(DIRECTIONS) All records that follow are to be copied exactly, with images omitted.

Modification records
^^^^^^^^^^^^^^^^
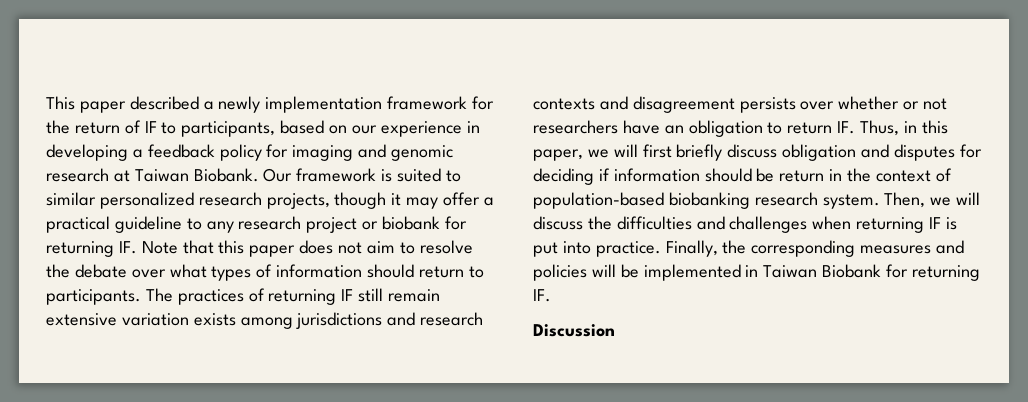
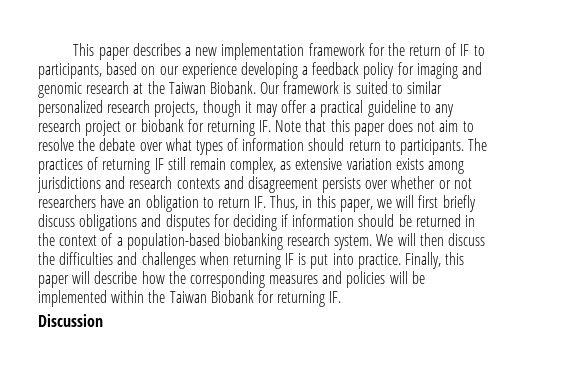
- This paper described a newly implementation framework for the return of IF to participants, based on our experience in developing a feedback policy for imaging and genomic research at Taiwan Biobank.
+ This paper describes a new implementation framework for the return of IF to participants, based on our experience developing a feedback policy for imaging and genomic research at the Taiwan Biobank.
- The practices of returning IF still remain extensive variation exists among jurisdictions and research contexts and disagreement persists over whether or not researchers have an obligation to return IF. Thus, in this paper, we will first briefly discuss obligation and disputes for deciding if information should be return in the context of population-based biobanking research system.
+ The practices of returning IF still remain complex, as extensive variation exists among jurisdictions and research contexts and disagreement persists over whether or not researchers have an obligation to return IF. Thus, in this paper, we will first briefly discuss obligations and disputes for deciding if information should be returned in the context of a population-based biobanking research system.
- Then, we will discuss the difficulties and challenges when returning IF is put into practice.
+ We will then discuss the difficulties and challenges when returning IF is put into practice.
- Finally, the corresponding measures and policies will be implemented in Taiwan Biobank for returning IF.
+ Finally, this paper will describe how the corresponding measures and policies will be implemented within the Taiwan Biobank for returning IF.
^^^^^^^^^^^^^^^^
(FINISHED TASK)
- This paper described a newly implementation framework for the return of IF to participants, based on our experience in developing a feedback policy for imaging and genomic research at Taiwan Biobank.
+ This paper describes a new implementation framework for the return of IF to participants, based on our experience developing a feedback policy for imaging and genomic research at the Taiwan Biobank.
- The practices of returning IF still remain extensive variation exists among jurisdictions and research contexts and disagreement persists over whether or not researchers have an obligation to return IF. Thus, in this paper, we will first briefly discuss obligation and disputes for deciding if information should be return in the context of population-based biobanking research system.
+ The practices of returning IF still remain complex, as extensive variation exists among jurisdictions and research contexts and disagreement persists over whether or not researchers have an obligation to return IF. Thus, in this paper, we will first briefly discuss obligations and disputes for deciding if information should be returned in the context of a population-based biobanking research system.
- Then, we will discuss the difficulties and challenges when returning IF is put into practice.
+ We will then discuss the difficulties and challenges when returning IF is put into practice.
- Finally, the corresponding measures and policies will be implemented in Taiwan Biobank for returning IF.
+ Finally, this paper will describe how the corresponding measures and policies will be implemented within the Taiwan Biobank for returning IF.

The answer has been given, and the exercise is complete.